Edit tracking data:
>>>

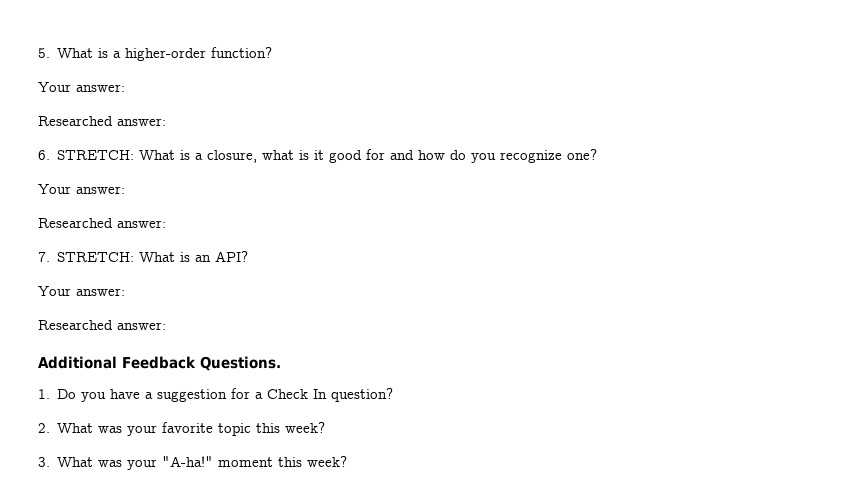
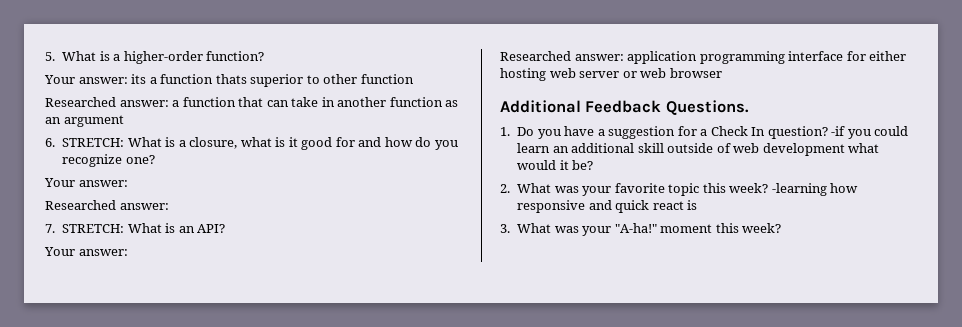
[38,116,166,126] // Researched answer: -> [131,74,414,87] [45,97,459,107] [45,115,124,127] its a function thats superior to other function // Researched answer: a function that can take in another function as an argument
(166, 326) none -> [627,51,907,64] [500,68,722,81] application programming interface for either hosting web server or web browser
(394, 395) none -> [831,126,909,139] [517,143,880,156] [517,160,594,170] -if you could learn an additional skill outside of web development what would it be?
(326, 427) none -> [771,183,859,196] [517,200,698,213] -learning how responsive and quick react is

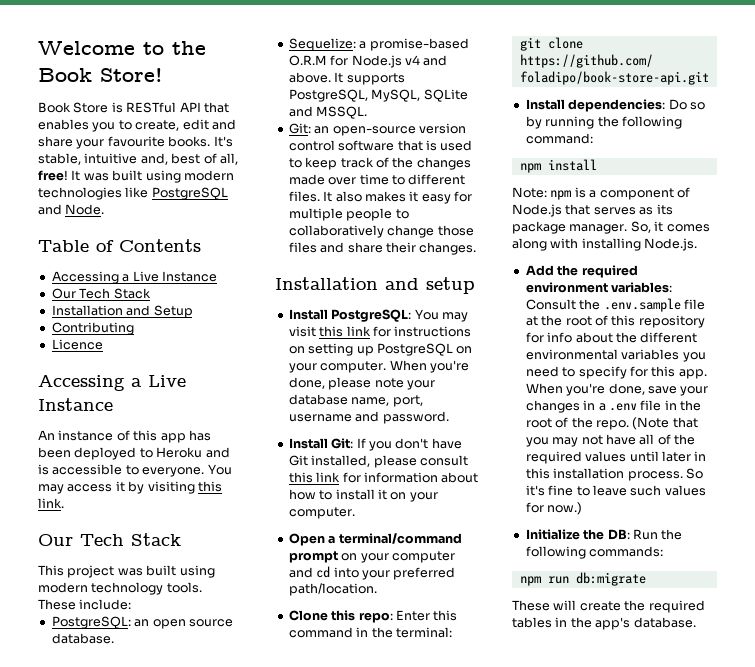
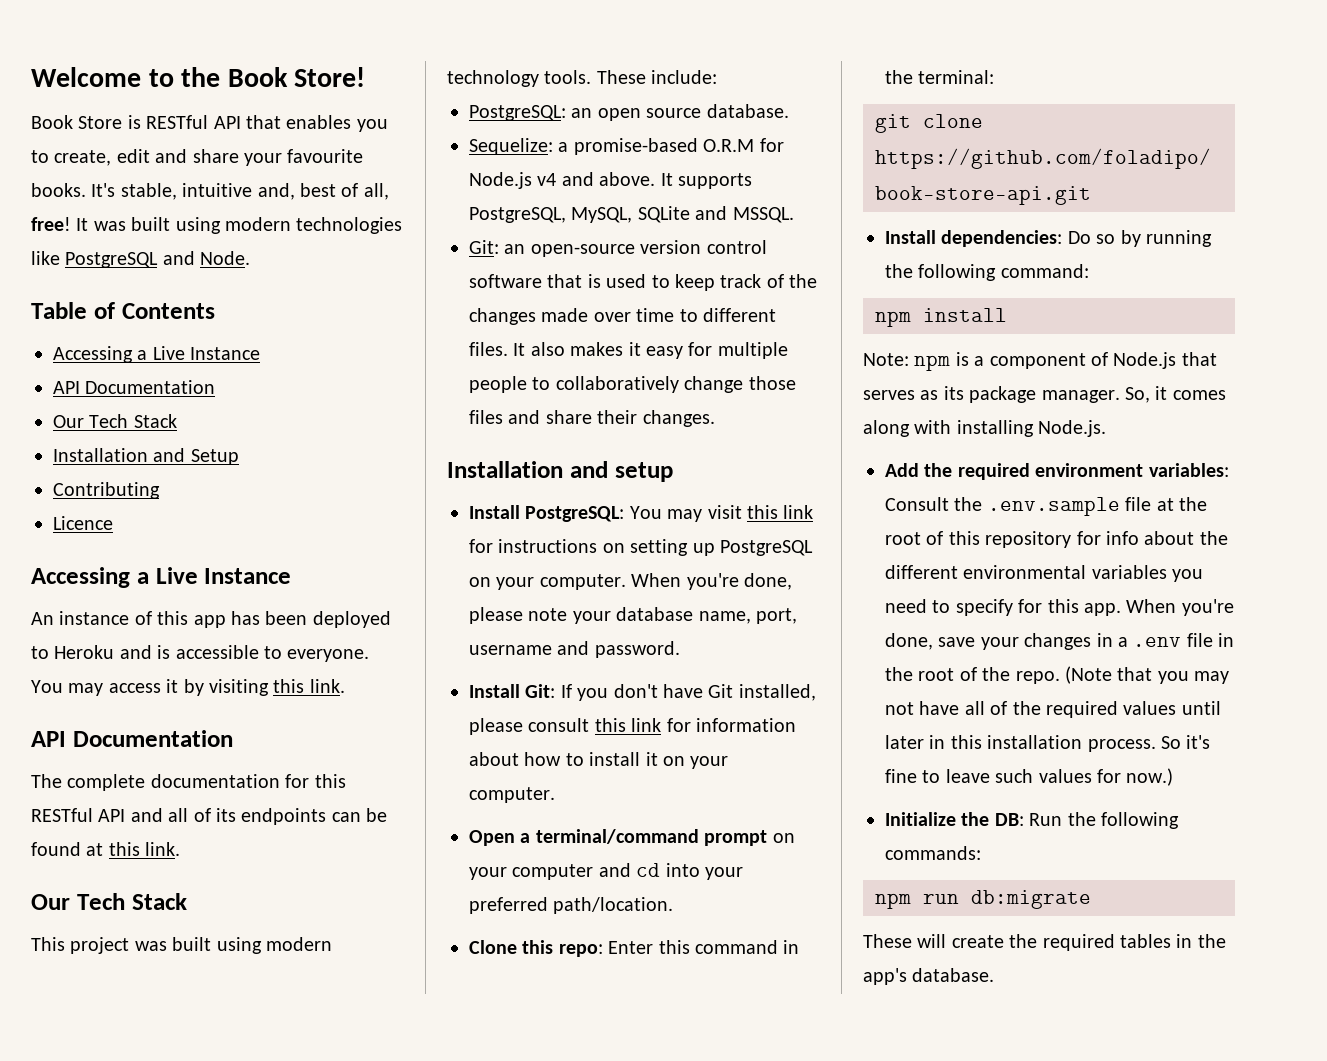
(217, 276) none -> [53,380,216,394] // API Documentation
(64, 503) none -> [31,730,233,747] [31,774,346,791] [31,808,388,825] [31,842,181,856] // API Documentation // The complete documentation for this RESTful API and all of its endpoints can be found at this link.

<<<
>>>

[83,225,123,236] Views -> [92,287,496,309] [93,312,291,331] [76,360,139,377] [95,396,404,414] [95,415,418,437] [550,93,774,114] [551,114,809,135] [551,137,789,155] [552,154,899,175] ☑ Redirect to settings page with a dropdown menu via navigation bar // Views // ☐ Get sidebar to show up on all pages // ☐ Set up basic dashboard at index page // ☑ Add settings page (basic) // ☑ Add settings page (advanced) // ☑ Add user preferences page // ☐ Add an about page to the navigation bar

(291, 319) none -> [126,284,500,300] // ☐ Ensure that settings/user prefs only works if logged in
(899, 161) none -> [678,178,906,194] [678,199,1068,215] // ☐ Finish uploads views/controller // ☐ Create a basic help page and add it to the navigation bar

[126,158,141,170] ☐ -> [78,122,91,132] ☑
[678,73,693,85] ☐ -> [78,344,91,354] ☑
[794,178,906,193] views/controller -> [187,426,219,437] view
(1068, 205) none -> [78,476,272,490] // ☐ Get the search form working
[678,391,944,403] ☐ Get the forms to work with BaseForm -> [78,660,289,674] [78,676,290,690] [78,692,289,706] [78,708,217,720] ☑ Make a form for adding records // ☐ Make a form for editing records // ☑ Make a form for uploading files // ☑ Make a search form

<<<

__Assignment__: Search the entries above for the word "that", and copy every line where it occurs.

__Response area__:
[38,116,166,126] // Researched answer: -> [131,74,414,87] [45,97,459,107] [45,115,124,127] its a function thats superior to other function // Researched answer: a function that can take in another function as an argument
(291, 319) none -> [126,284,500,300] // ☐ Ensure that settings/user prefs only works if logged in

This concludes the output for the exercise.